Monis nie każdy cała noc spędza podziwiając widok za oknem - niektórzy śpią. Nie każdy lubi pokazywać wszystko co jest w domu przy zapaleniu światła w domu wieczorem i w nocy robisz z domu witrynę sklepową ( piszesz że nie masz rolet ani okiennic ) , ja rozumiem że Big Brother i takie tam ale nie każdy lubi.

----------


## moniss

*surgi22*, rolety są jedną z możliwości zasłaniania okien ale nie jedynie słuszną. Gdybym miała sąsiadów zaraz za płotem, to i tak zamiast rolet zewnętrznyc zdecydowałabym się raczej na zasłony lub rolety wewnętrzne - wychodzi o wiele taniej. 
I generalnei zgadzam się z Twoja wcześniejszą wypowiedzią: 



> Rolety zewnętrzne pod warunkiem że dobrze zainstalowane poprawiają izolację termiczną okien, szczelność, izolacja od hałasów zewnętrznych oraz komfort termiczny latem - naprawdę warto. *Aktualnie dom bez rolet to jak samochód bez klimy lub wspomagania kierownicy ( można ale komfort żaden )*.
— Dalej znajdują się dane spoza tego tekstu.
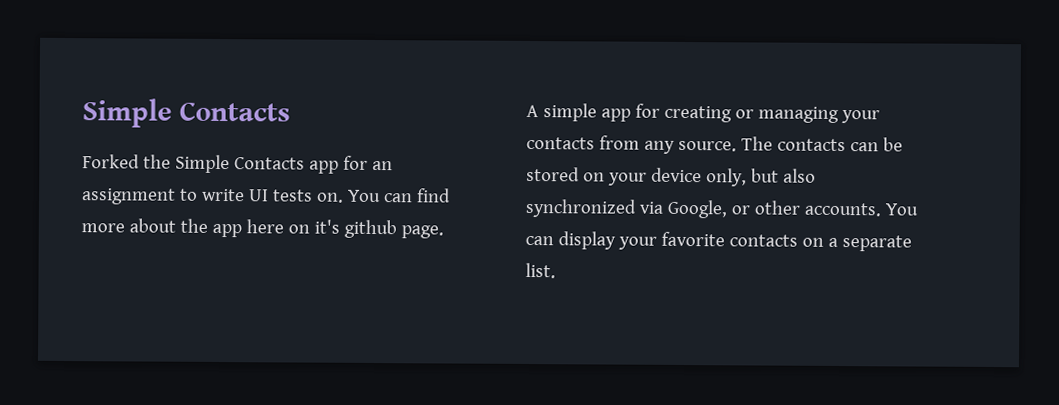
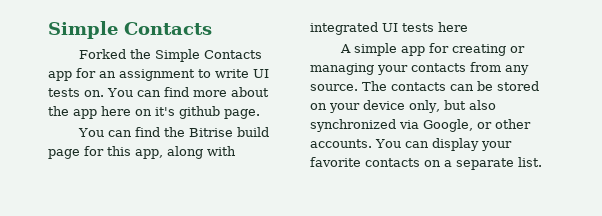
(444, 232) none -> [77,127,269,137] [48,146,236,159] [310,22,468,35] // You can find the Bitrise build page for this app, along with integrated UI tests here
za wyjątkiem ostatniego zdania.

----------


## Mario430

surgi22 fajnie obrazowo to przedstawiłaś, uśmiałem się powiem szczerze, ja również uważam, że rolety zewnętrzne, szczególnie do parterówek nadają się i tyle. Ale to każdego wybór

----------


## jfilemonowicz

Ja wolę żaluzje  :wink:

----------


## modena

Ladybird gratulacje  :smile:  , aleś się dziewczyno uwinęła z tematem ( podglądam dziennik )
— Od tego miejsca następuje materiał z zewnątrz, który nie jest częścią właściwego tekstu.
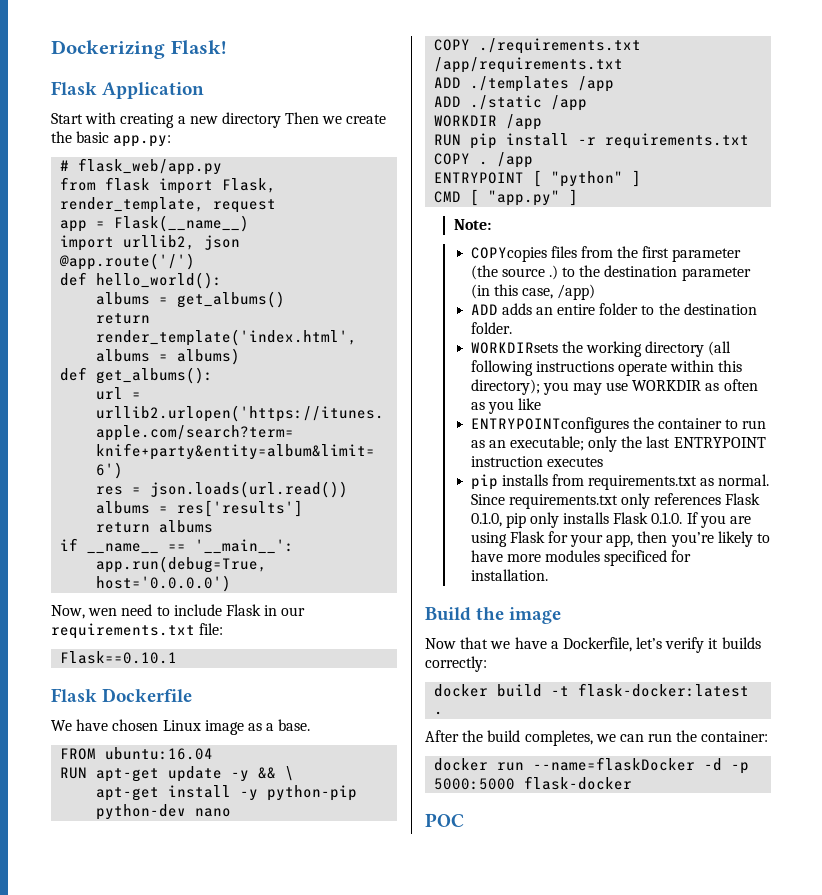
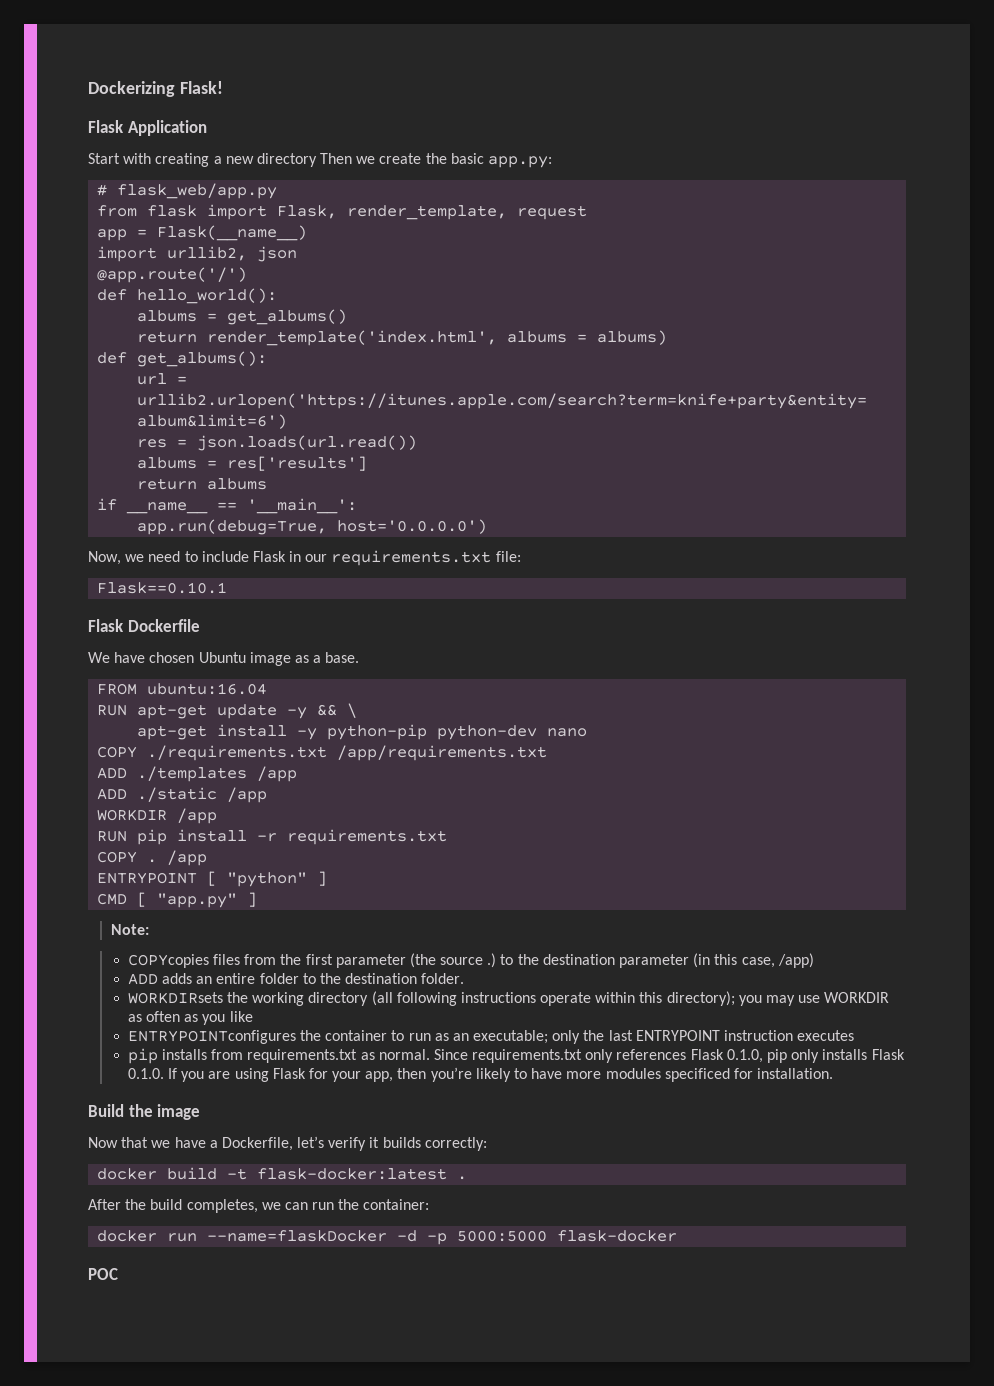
[88,608,118,616] wen -> [125,554,145,562] we
[162,720,201,731] Linux -> [198,652,246,663] Ubuntu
 Mam pytanie   czy ktoś  z Was robił tynk cementowo wapienny na ściany z silikatów ? Jeśli tak to takie z "worka "  czy robione na budowie z piasku i cementu?
Co z gruntowaniem ?    :Confused:

----------


## Ladybird76

Modena a wszystko to za sprawą braku zimy :smile:  Obecnie od środy ruszyło wnętrze i zaczęło się od konczenia kotlowni

----------


## modena

Halo , halo Bocianki   :smile: .
Potrzebuję na szybko informacji: czy ktoś robił na ściany z  silikatów tynki wewnętrzne cementowo wapienne takie robione na budowie a nie z worka .
Czy wszystko w porządku i czy jeszcze wiszą  :big grin:

----------


## surgi22

> surgi22 fajnie obrazowo to przedstawiłaś, uśmiałem się powiem szczerze, ja również uważam, że rolety zewnętrzne, szczególnie do parterówek nadają się i tyle. Ale to każdego wybór


Cieszę się że Ci się podobało - ale ja jestem ten surgi22 , a nie ta ( i na razie nie planuję zmian a la p Grodzki(a) ).

----------


## Mario430

> ... ale ja jestem ten surgi22


Upss ... poprawię się, obiecuję

----------


## tomekwa

> Potrzebuję na szybko informacji: czy ktoś robił na ściany z  silikatów tynki wewnętrzne cementowo wapienne takie robione na budowie a nie z worka .
> Czy wszystko w porządku i czy jeszcze wiszą


Taki mam plan ale... tylko dopiero zaczną robić.

----------


## moniss

A ja się pochwalę. 
Trwało to kilka dni od złożenia papierów w tej sprawie, ale dziś dostaliśmy powiadomienie, że nadano numer ewidencyjny naszego domu: *214*. 
Co prawda na razie to dopiero ściany piwnicy... ale po świętach ruszamy dalej z budową i w tym roku w planujemy SSZ.

----------


## lucjus

A to numer nie wystepujesz dopiero po zakońzceniu budowy?
Parkiet mamy dąb klepka za m2:80, a w salonie merbau (40m2):140-jak ceny w Waszych okolicach?
Może ktoś ma patent jak zabezpieczyc otwory okienne ,żeby można było zrobić instalki w środku.Nie chcemy właściwych okien wstawiac przed tynkami.
Meble w kuchni,łazienki-juz po tynkach?
Na razie kończymy komin i mam nadzieję,że przyszły tydz więźba-choć zapowiadają śnieg z deszczem!

----------


## tomekwa

> Może ktoś ma patent jak zabezpieczyc otwory okienne ,żeby można było zrobić instalki w środku.Nie chcemy właściwych okien wstawiac przed tynkami.!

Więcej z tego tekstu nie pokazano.